You are here: Home » Content » Digital Song Identification Using Frequency Analysis

Navigation

Recently Viewed

This feature requires Javascript to be enabled.
 

Digital Song Identification Using Frequency Analysis

Module by: Dante Soares, John Thompson, Yilong Yao, Shahzaib Shaheen. E-mail the authors

Summary: This module is the final report of the ELEC 301 project done by the group Curtis Thompson, Dante Soares, Shahzaib Shaheen and Yilong Yao. In this project, we created a Matlab program capable of identifying a noisy segment of a song recorded from a set of songs in a database.

Introduction

Imagine sitting at a café (or “other” public venue) and you hear a song playing on the stereo. You decide that you really like it, but you don’t know the name of the song. There’s a solution for that. Software song identification has been a topic of interest for years. However, it is computationally difficult to tackle this problem using conventional algorithms. Frequency analysis provides for a fast and accurate solution to this problem, and we decided to use this analysis to come up with a fun project idea. The main purpose of our project was to be able to accurately match a noisy song segment with a song in our song library. The company Shazam was our main inspiration and we started out by studying how Shazam works.

The Fingerprint of a Song

Just like how every individual has a unique fingerprint that can be used to distinguish one person from another, our algorithm creates a digital fingerprint for each song that can be used to distinguish two songs. The song’s fingerprint consists of list of time-frequency pairs that uniquely represent all the significant peaks in the song’s spectrogram. To assure accurate matching between two fingerprints, our algorithm needs to take into account the following issues when choosing peaks for the fingerprint:

  • Uniqueness – The fingerprint of each song needs to be unique to that one song. Fingerprints of different songs need to be different enough to be easily distinguished by our scoring algorithm.
  • Sparseness – The computational time of our matched filter depends on the amount of data in each song’s fingerprint. Thus each fingerprint needs to sparse enough for fast results, but still contain enough information to provide accurate matches.
  • Noise Resistance – Song data may contain large amounts of background noise. The fingerprinting algorithm must be able to differentiate between the signal and added noise, storing only the signal information in the fingerprint.

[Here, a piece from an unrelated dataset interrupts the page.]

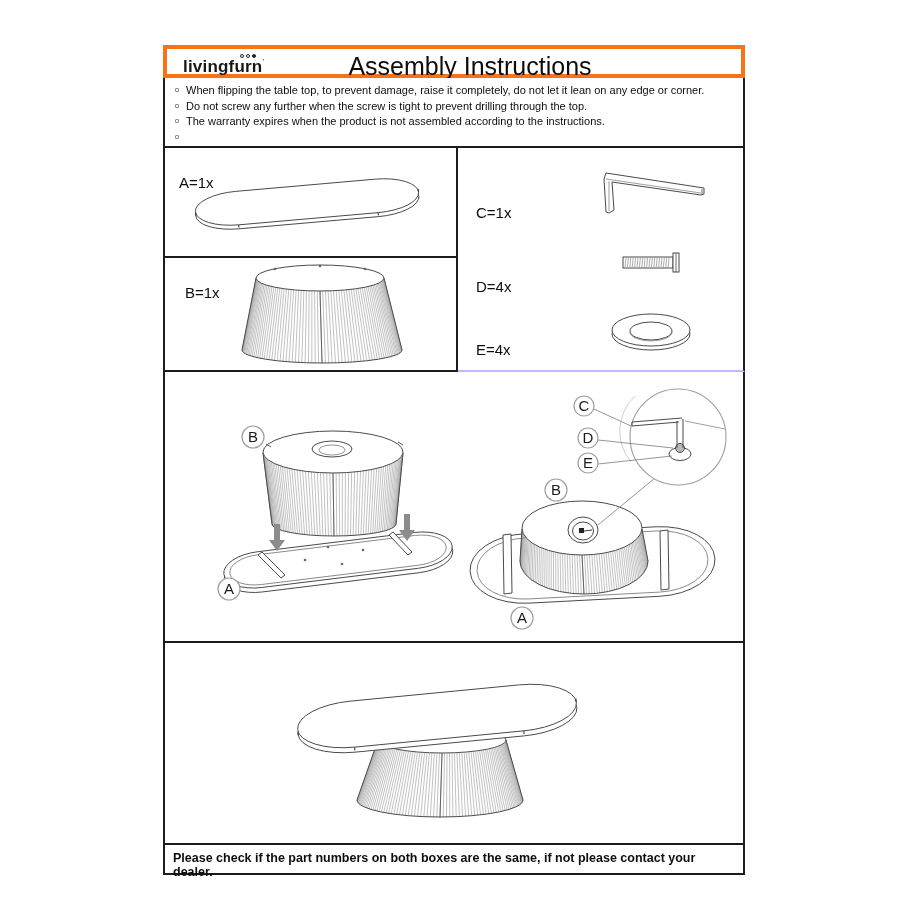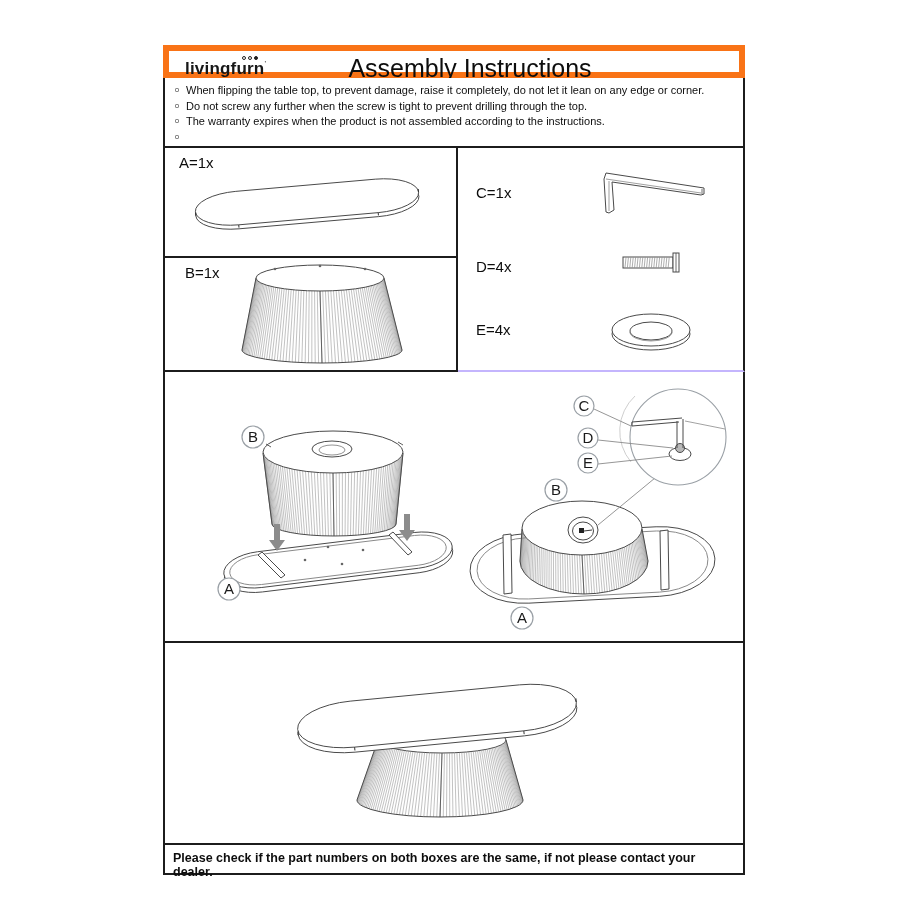"livingfurn'" .b-all { border: 6px solid #f97316 -> 4px solid #f97316 }
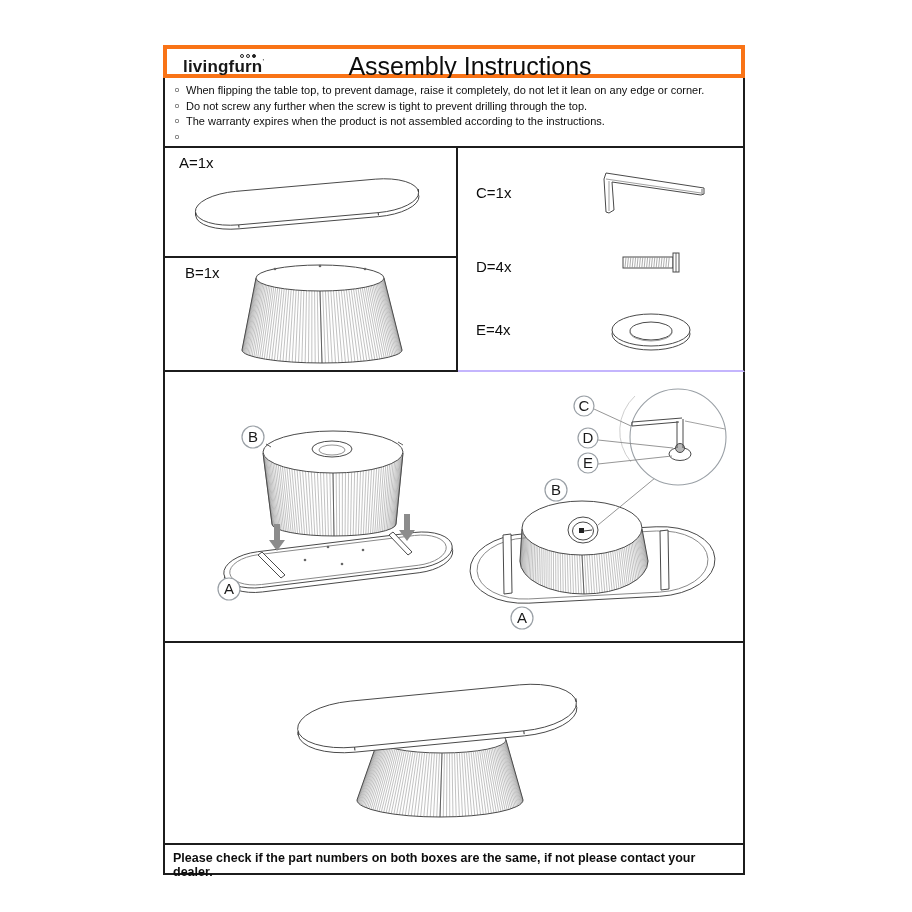"A=1x" .part-label { margin-top: none -> 20px }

These criteria are all met by identifying major peaks in the song’s spectrogram. The following section describes the fingerprinting algorithm in more detail.

The Fingerprint Finding Algorithm

Filtering and Resampling

After the song data is imported, the data is high-pass filtered using a 30th order filter with a cutoff frequency around 10KHz. Filtering is used because the higher frequencies in songs are more unique to each individual song. The bass and other lower frequencies, however, tends to overshadow these frequencies, thus the filter is used make fingerprint include more high frequencies points. Testing has shown that the algorithm has a much easier time distinguishing songs after they are high-pass filtered.

The signal is then resampled to 8000 samples per second in order to reduce the number of columns in the spectrogram. This will speed up later computations but still leaves enough resolution in the data for accurate results.

The Spectrogram

The spectrogram of the signal is then taken in order to view the frequencies present in each time slice. The spectrogram below is from a 10 second noisy recording.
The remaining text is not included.